Alternate Data Stream Support in FreeBSD (was Re: O_XATTR support in FreeBSD?)

Tue Nov 26 17:08:34 UTC 2013

On Nov 26, 2013, at 4:27 AM, Lionel Cons <lionelcons1972 at gmail.com> wrote:

>> I don’t know if I’d go so far as to say “you do not need more syscalls”;
>> there are additional functions for manipulating EAs that go well beyond
>> the Solaris extensions to the directory and file I/O functions.  Assuming you
>> want to be able to get/set as well as enumerate or remove EAs, then
>> you might just as well add getxattr(2), listxattr(2), removexattr(2), setxattr(2)
>> too and follow the herd (Linux and OS X, so far).
> 
> You mean 'follow the lemmings down into the abyss'? :)

Well, I don’t know that it’s an “abyss” - EAs may or may not be useful, depending on how you employ them!

In the first version of OS X to support them, in fact, I believe they were limited in size to 4883 bytes (don’t ask me why that number) and they were still used to apply various “tags” to files (Finder metadata, some index values into the search database, etc).  General pressure to use them for more things eventually got this size bumped up to 128K, and now it’s actually 2GB(!) (http://support.apple.com/kb/HT5983) so I think it’s fair to say that EAs in OS X are now essentially equivalent to forked files, more or less.

> Could we first agree what we are talking about, please?
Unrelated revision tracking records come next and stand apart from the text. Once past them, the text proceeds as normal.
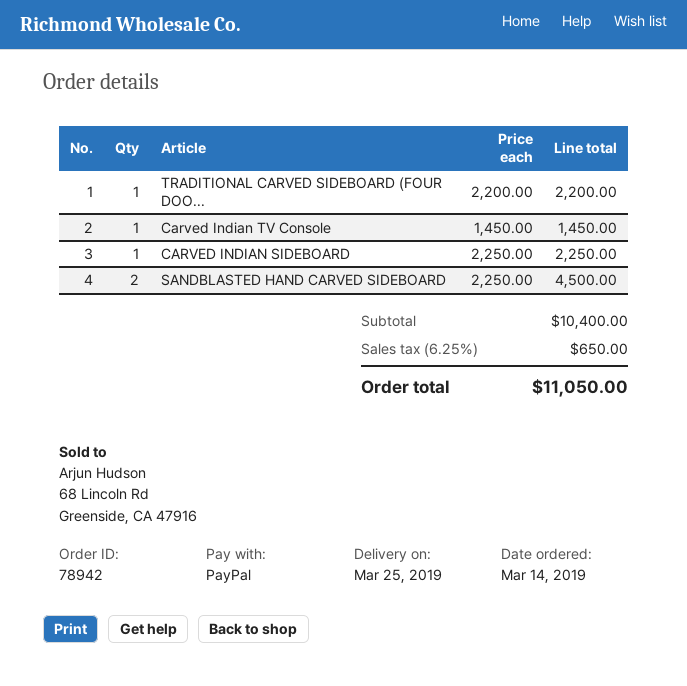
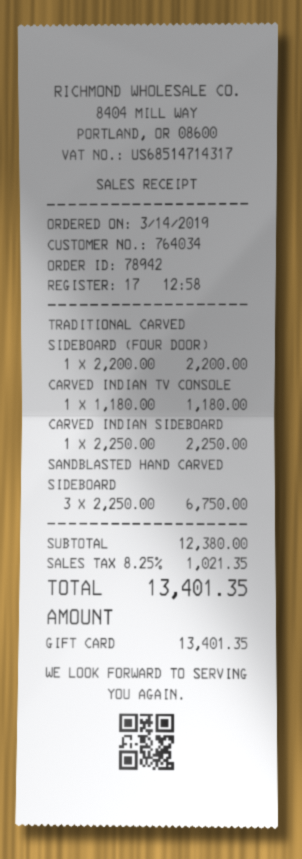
payment method: PayPal -> gift card
Carved Indian TV Console: 1 x 1450.00 = 1450.00 -> 1 x 1180.00 = 1180.00
SANDBLASTED HAND CARVED SIDEBOARD: 2 x 2250.00 = 4500.00 -> 3 x 2250.00 = 6750.00
subtotal: 10400.00 -> 12380.00
tax: 6.25% = 650.00 -> 8.25% = 1021.35
total: 11050.00 -> 13401.35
I'm a bit new
> to this thread, but AFAIK we are talking about the Windows Alternate
> Data Streams as they appear in networked filesystem like NFSv4 and
> CIFS and physical filesystems like NTFS, ZFS and Solaris UFS, right?
> ACLs have no direct relation to those streams.

Actually, I didn’t think we were talking about alternate data streams myself.  Conceptually they’re equivalent, I guess, but I’ve always through they were somewhat overkill and I’ve yet to encounter an application that seriously uses them.  I’m sure they’re out there somewhere, but even back in the days when EAs were limited to just over 4K, we found them very useful for what was essentially their original purpose - an extension to the file attribute data that Unix already proves.   The only reason that ACLs crept into the discussion is because of where they’re stored.  I don’t know about Linux, but Apple has chosen to store ACLs in EAs, which is pretty useful because this gives you an easy way of serializing the ACLs too - you just serialize them from a suitably privileged process.
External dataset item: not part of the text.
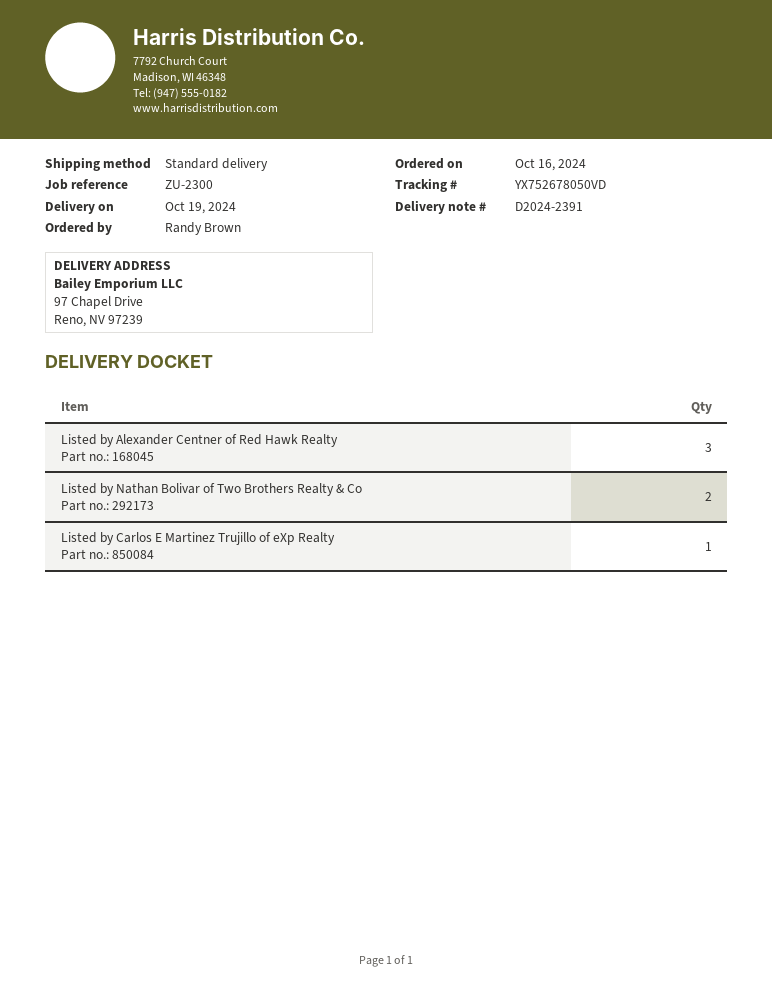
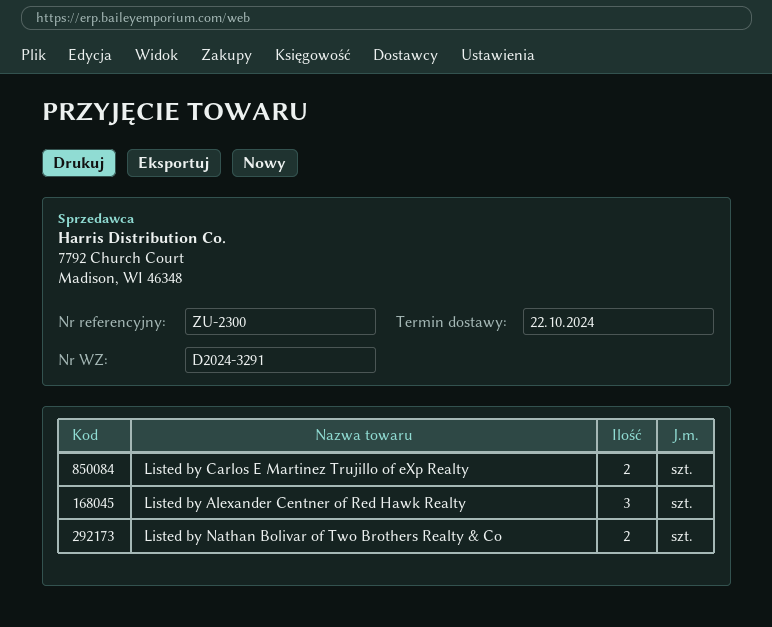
delivery note number: D2024-2391 -> D2024-3291
delivery date: 2024-10-19 -> 2024-10-22
Listed by Carlos E Martinez Trujillo of eXp Realty: 1 -> 2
The main point I was trying to make is that if you’re going to have EAs at all, you need to commit fully.  The various Unix tools need to support them (we’ve already talked about the archivers and compressors) and tools like ls(1) need to be able to show them on files.  You need a way of dealing with them on foreign filesystems that don’t support EAs.  Most folks just cram EAs into the filesystem, add a few decorations to existing system calls and then shout “done!” and do a victory dance.  Then when nobody actually uses EAs, they go “See?  I always told you EAs were crap!  Terrible idea!  Never should have added them!”

This is tantamount to building a car with an engine but no wheels, dashboard or steering wheel and then declaring that the world just isn’t ready for cars since they’re not buying yours.
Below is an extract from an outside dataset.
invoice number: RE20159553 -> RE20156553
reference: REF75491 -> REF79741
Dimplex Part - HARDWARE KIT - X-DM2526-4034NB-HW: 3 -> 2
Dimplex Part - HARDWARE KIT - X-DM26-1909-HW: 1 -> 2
I know you cite Solaris’ integration as an example of such a “full solution,  and maybe the “~@“ syntax was awesome in practice, I dunno, all I can say is that the only namespace trick we needed to pull at Apple were the AppleDouble (._) sidecar files.  There was an earlier filename/..rfork/ syntax for addressing resource forks, which predated EAs in OS X, and some folks used it quite a bit, but it was eventually deprecated in favor of the single sidecar file.  I never found a need to “cd” into the namespace of a file’s EAs when I had the xattr(1) command so handy for deleting / changing them, and ls’s -@ argument would also display them for me.  I suppose it is all a matter of taste.  If someone wanted to do the namespace thing in FreeBSD, I wouldn’t argue against it.

I also wouldn’t argue against fully parallel “forks” being a superset of EAs, since I guess at CERN where folks are routinely looking at Petabytes of data from a detector like ATLAS or CMS, anything that puts size constraints on their data is just the devil, but again, that wasn’t actually the point I was trying to make.  I was simply trying to say that NFSv4 or ZFS “native EA support” is the easy part.  The harder part is in making sure that the EAs don’t get stripped out in transit or during routine file manipulations, and this requires that everything from cp(1) to rsync(8) becomes EA-aware.  Most of the implementations I’ve seen don’t bother to do that last mile of integration, and as a result EAs are just basically untrustworthy beasts that users shy away from.

- Jordan